Even though she’d connected with at least two dozen other doctors who claimed to have seen and experimented upon vampires—perusing their samples, reviewing their material, and referencing it—she had found the doors of every reputable medical association in the world slammed in her face.
She was laughed at, ridiculed, denied grant money, and ultimately denied admission to conventions and conferences, and pointed out publicly as a laughingstock by those who ostracized her and advised her to “get psychological help.”
“They destroyed me,” she said calmly. “They ruined me. They did it to all of us. They cast us out along with the believers in ancient astronauts, pyramid power, ectoplasm, and the lost city of Atlantis. They sent me into the wilderness of crackpot websites and New Age conventions and fringe gatherings where we were welcomed only by enthusiasts who believed in everything from Ouija boards to Bigfoot. My license to practice medicine was revoked in California. My family turned against me. I was for all practical purposes dead.”
“I see,” I said dismally.
“I wonder if you do,” she said. “There’s abundant evidence in the hands of science all over the planet that you exist, you know, but nobody’s ever going to do a damned thing about it. At least not as things are now.”
I was speechless. I should have known.
“I used to think that once a vampire fell into the hands of doctors, it would be over.”
She laughed.
“It’s happened many times,” she said. “And I can tell you exactly what takes place. The vampire, having been taken captive in some sheltered place by day, wakes up at sundown to destroy his captors and lay waste their jail or their laboratory or their morgue. If he or she is too weak to do that, then the captors are generally spellbound and befuddled into releasing the victim, and retribution soon follows with all photographic or medical evidence immolated along with the witnesses. Sometimes other blood drinkers come to help free the captive. Sometimes an entire lab facility goes up in flames and almost everyone on the premises is killed. I documented at least two dozen accounts that fit this pattern. Every single one had a series of official ‘rational’ explanations of what happened attached to it, with marginalized survivors ridiculed and ultimately ignored. Some survivors have wound up in mental hospitals. You don’t have to worry about a thing.”

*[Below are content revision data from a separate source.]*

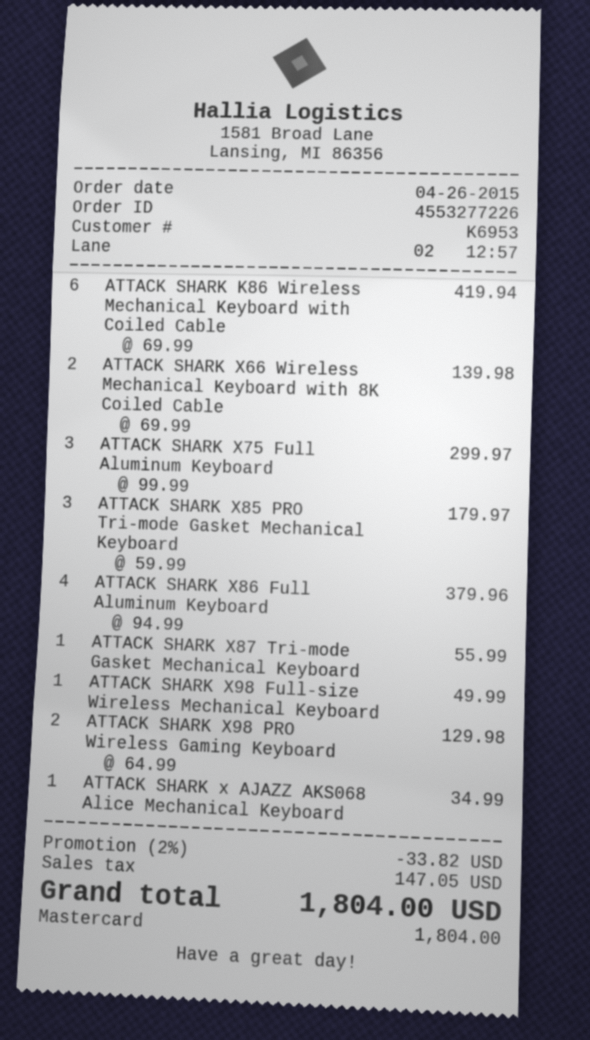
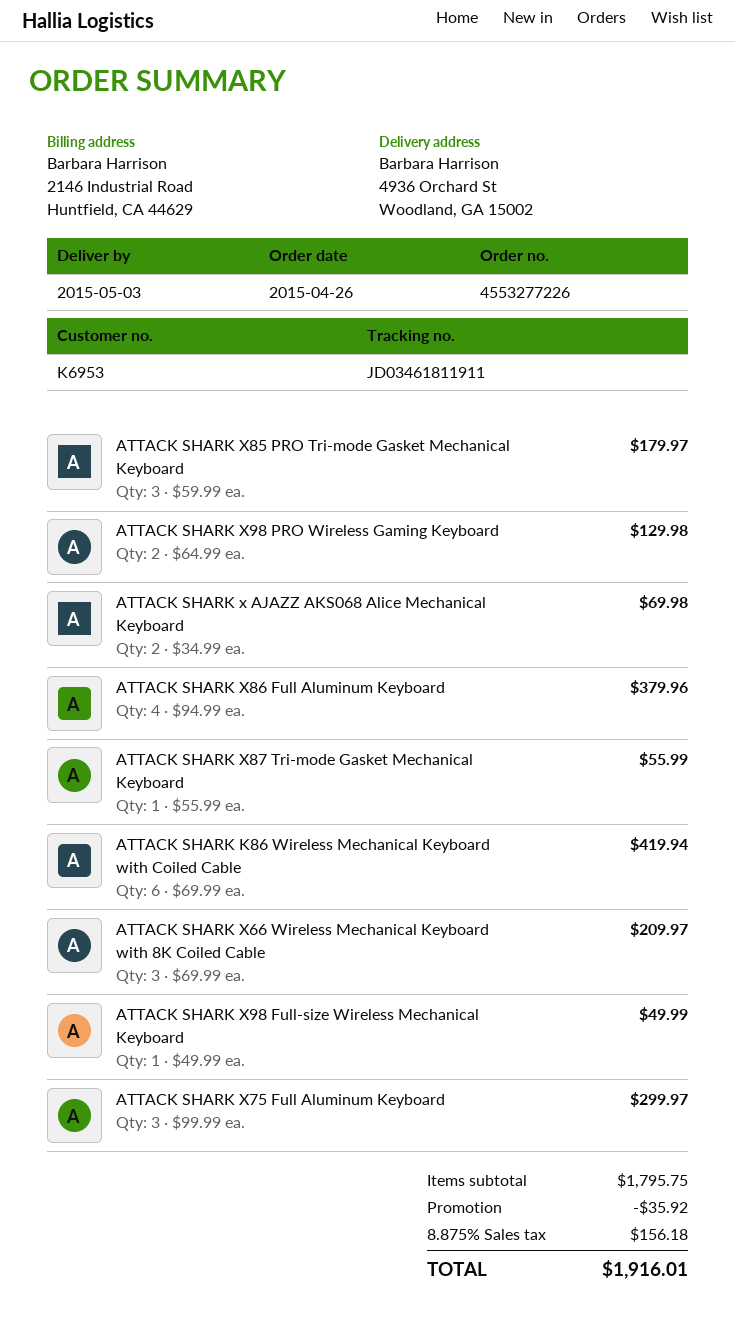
ATTACK SHARK X66 Wireless Mechanical Keyboard with 8K Coiled Cable: 2 x 69.99 = 139.98 -> 3 x 69.99 = 209.97
ATTACK SHARK x AJAZZ AKS068 Alice Mechanical Keyboard: 1 x 34.99 = 34.99 -> 2 x 34.99 = 69.98
discount: 33.82 -> 35.92
tax: 147.05 -> 156.18
total: 1804.00 -> 1916.01

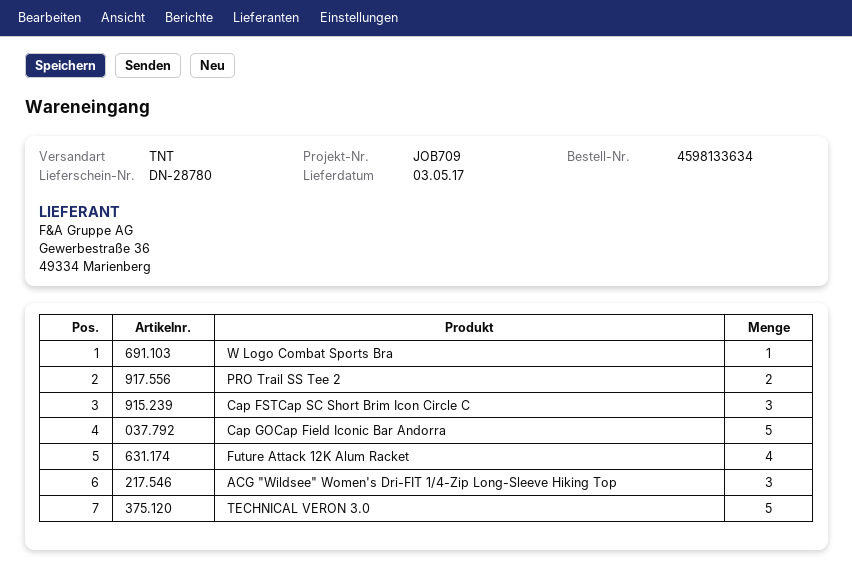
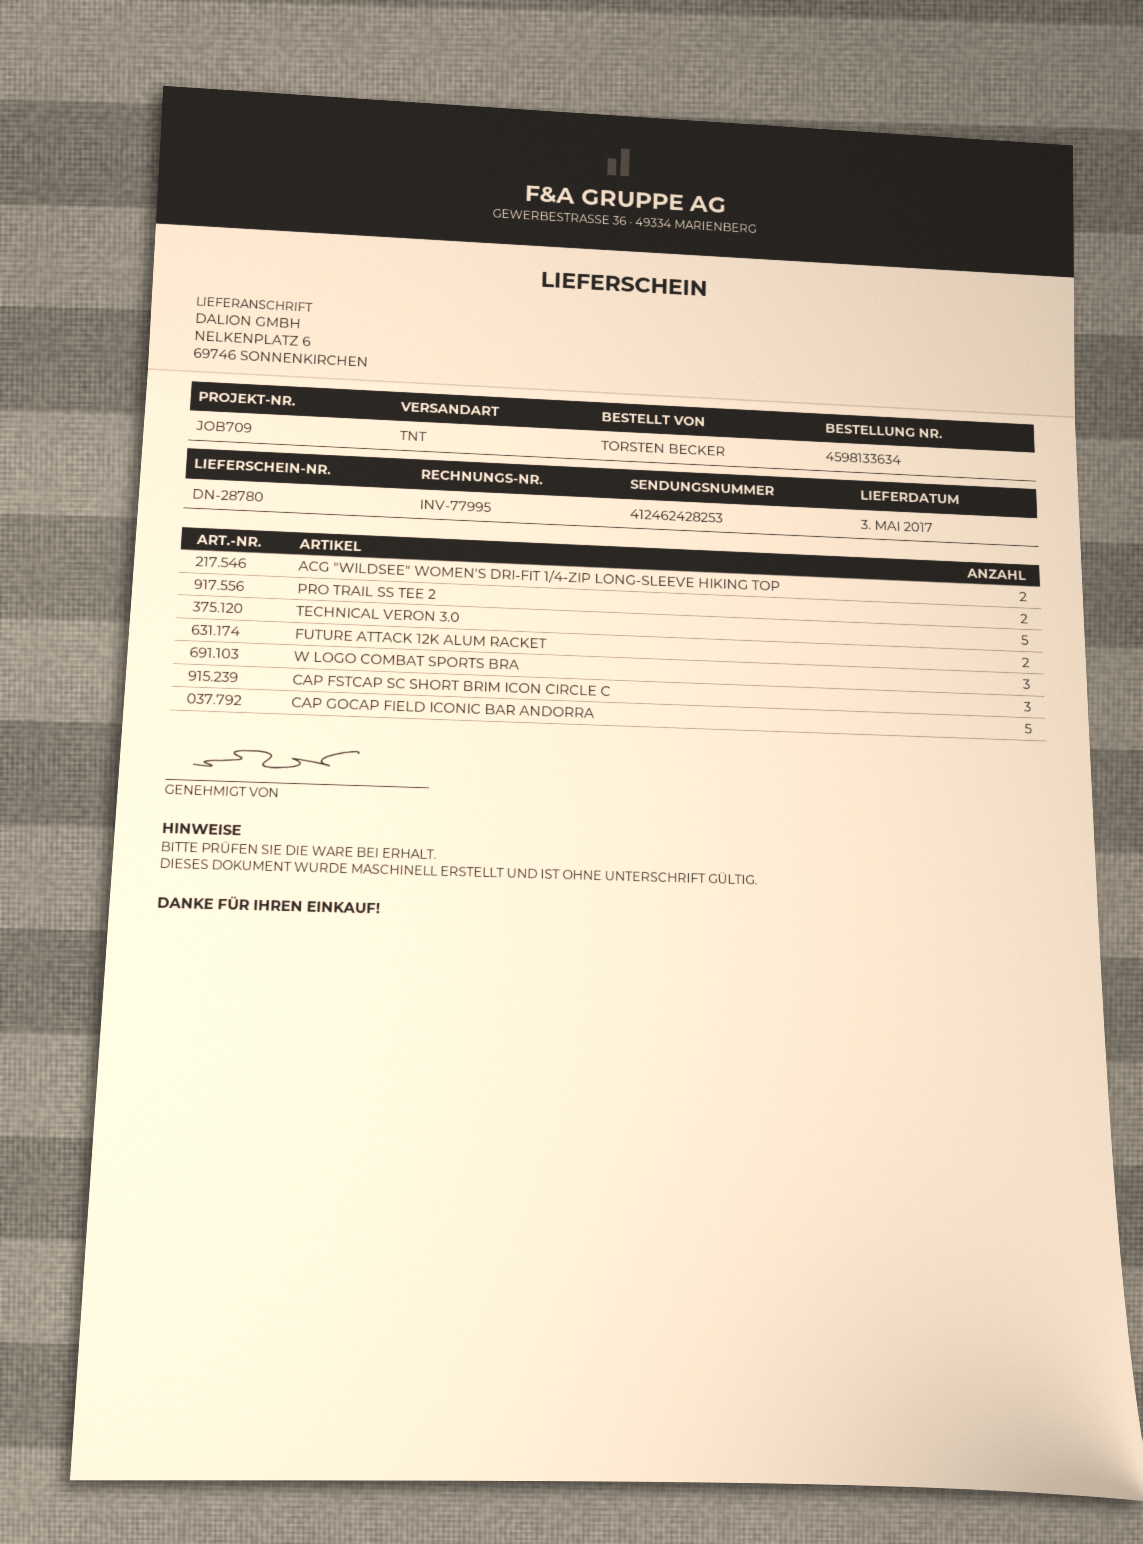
W Logo Combat Sports Bra: 1 -> 3
Future Attack 12K Alum Racket: 4 -> 2
ACG "Wildsee" Women's Dri-FIT 1/4-Zip Long-Sleeve Hiking Top: 3 -> 2

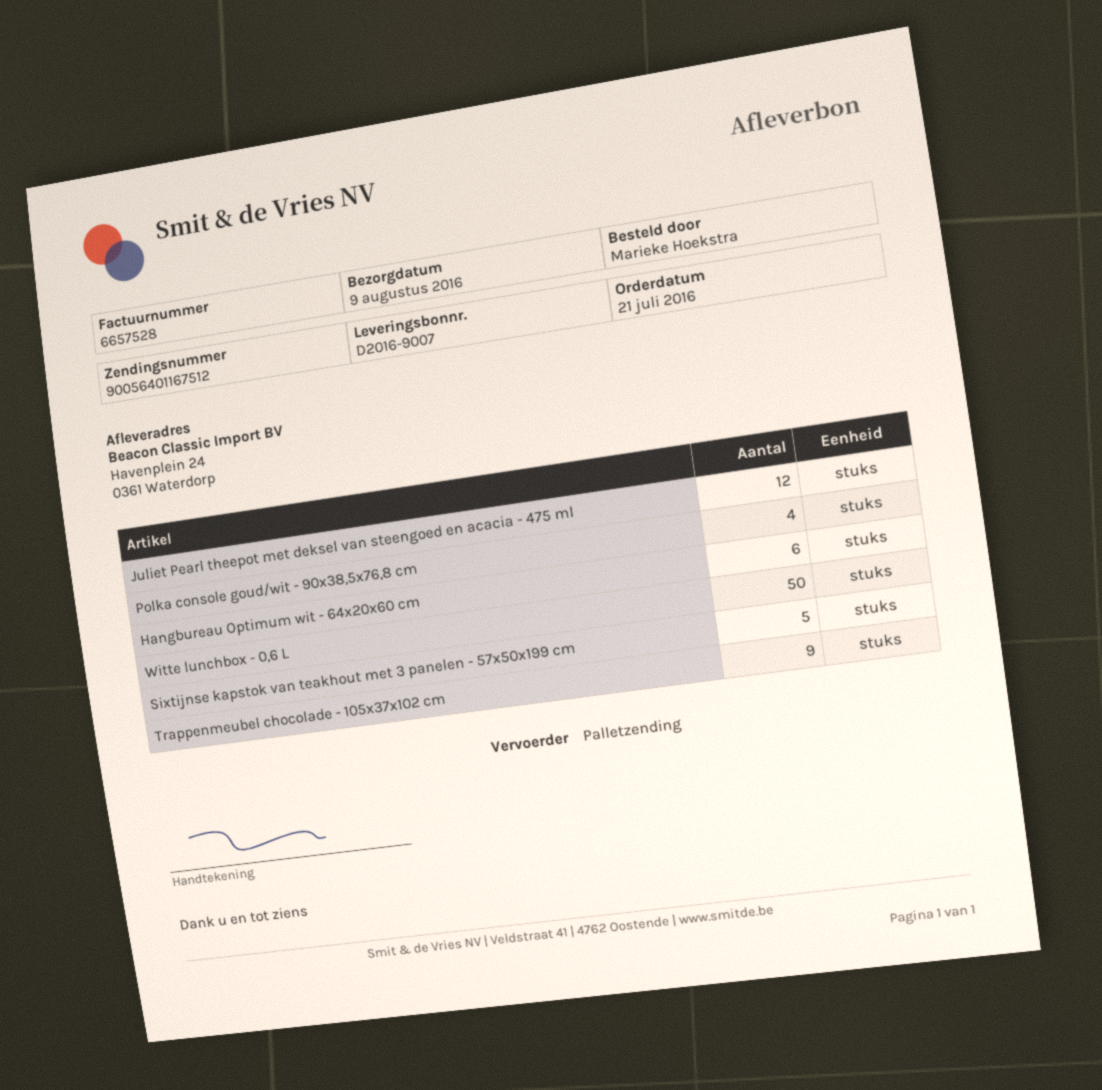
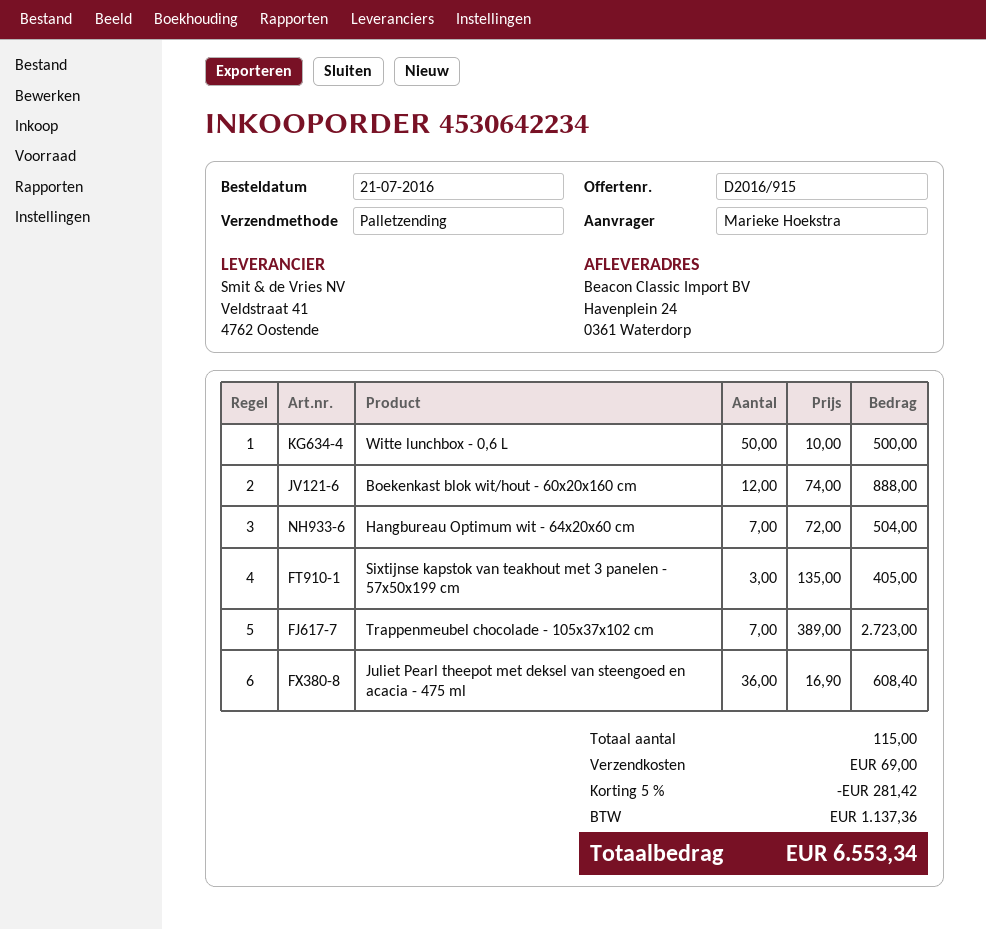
Juliet Pearl theepot met deksel van steengoed en acacia - 475 ml: 12 -> 36
Polka console goud/wit - 90x38,5x76,8 cm: 4 -> none
Hangbureau Optimum wit - 64x20x60 cm: 6 -> 7
Sixtijnse kapstok van teakhout met 3 panelen - 57x50x199 cm: 5 -> 3
Trappenmeubel chocolade - 105x37x102 cm: 9 -> 7
Boekenkast blok wit/hout - 60x20x160 cm: none -> 12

“And so you work now with Fareed.”
“I have a place here,” she said with a gentle smile. “I’m respected here for what I know. You could say I’ve been reborn. Oh, you cannot imagine the little fool I was that night when I saw you on the stage, so certain I was going to take the medical world by storm with all those pictures.”
“What did you want to happen? I mean what did you want to happen to us?”
“I wanted to be believed, first and foremost, and then I wanted you to be studied! The very thing that Fareed’s doing here. There is no rhyme or reason to what is actually studied ‘out there.’ ” She gestured as if the mortal world were on the other side of the wall. “Doesn’t matter anymore to me,” she added. “I work for Fareed.”
I laughed under my breath.
The warm natural erotic feeling was long gone. What I wanted to do now again, of course, was drain every drop of blood out of her precious, adorable, curvaceous, hot little body. But I settled for kissing her, snuggling up to her, and pressing my lips against her warm throat, listening to that thunder of blood in the artery.
“They’ve promised to bring you over, haven’t they?” I asked.
“Yes,” she said. “They’re honorable. That’s more than I can say for my colleagues in American medicine.” She turned to me, drawing close enough to kiss me quickly one more time on the cheek. I didn’t stop her. Her fingers went up to my face and she touched my eyelids.
“Thank you,” she said. “Thank you for these priceless moments. Oh, I know you didn’t do this for me. You did it for them. But thank you.”
I nodded and I smiled. I held her face in my hands as I kissed her now with a fervor that came from the Blood. I could feel her body warming, opening like a flower, but the moment was gone, and I took my leave.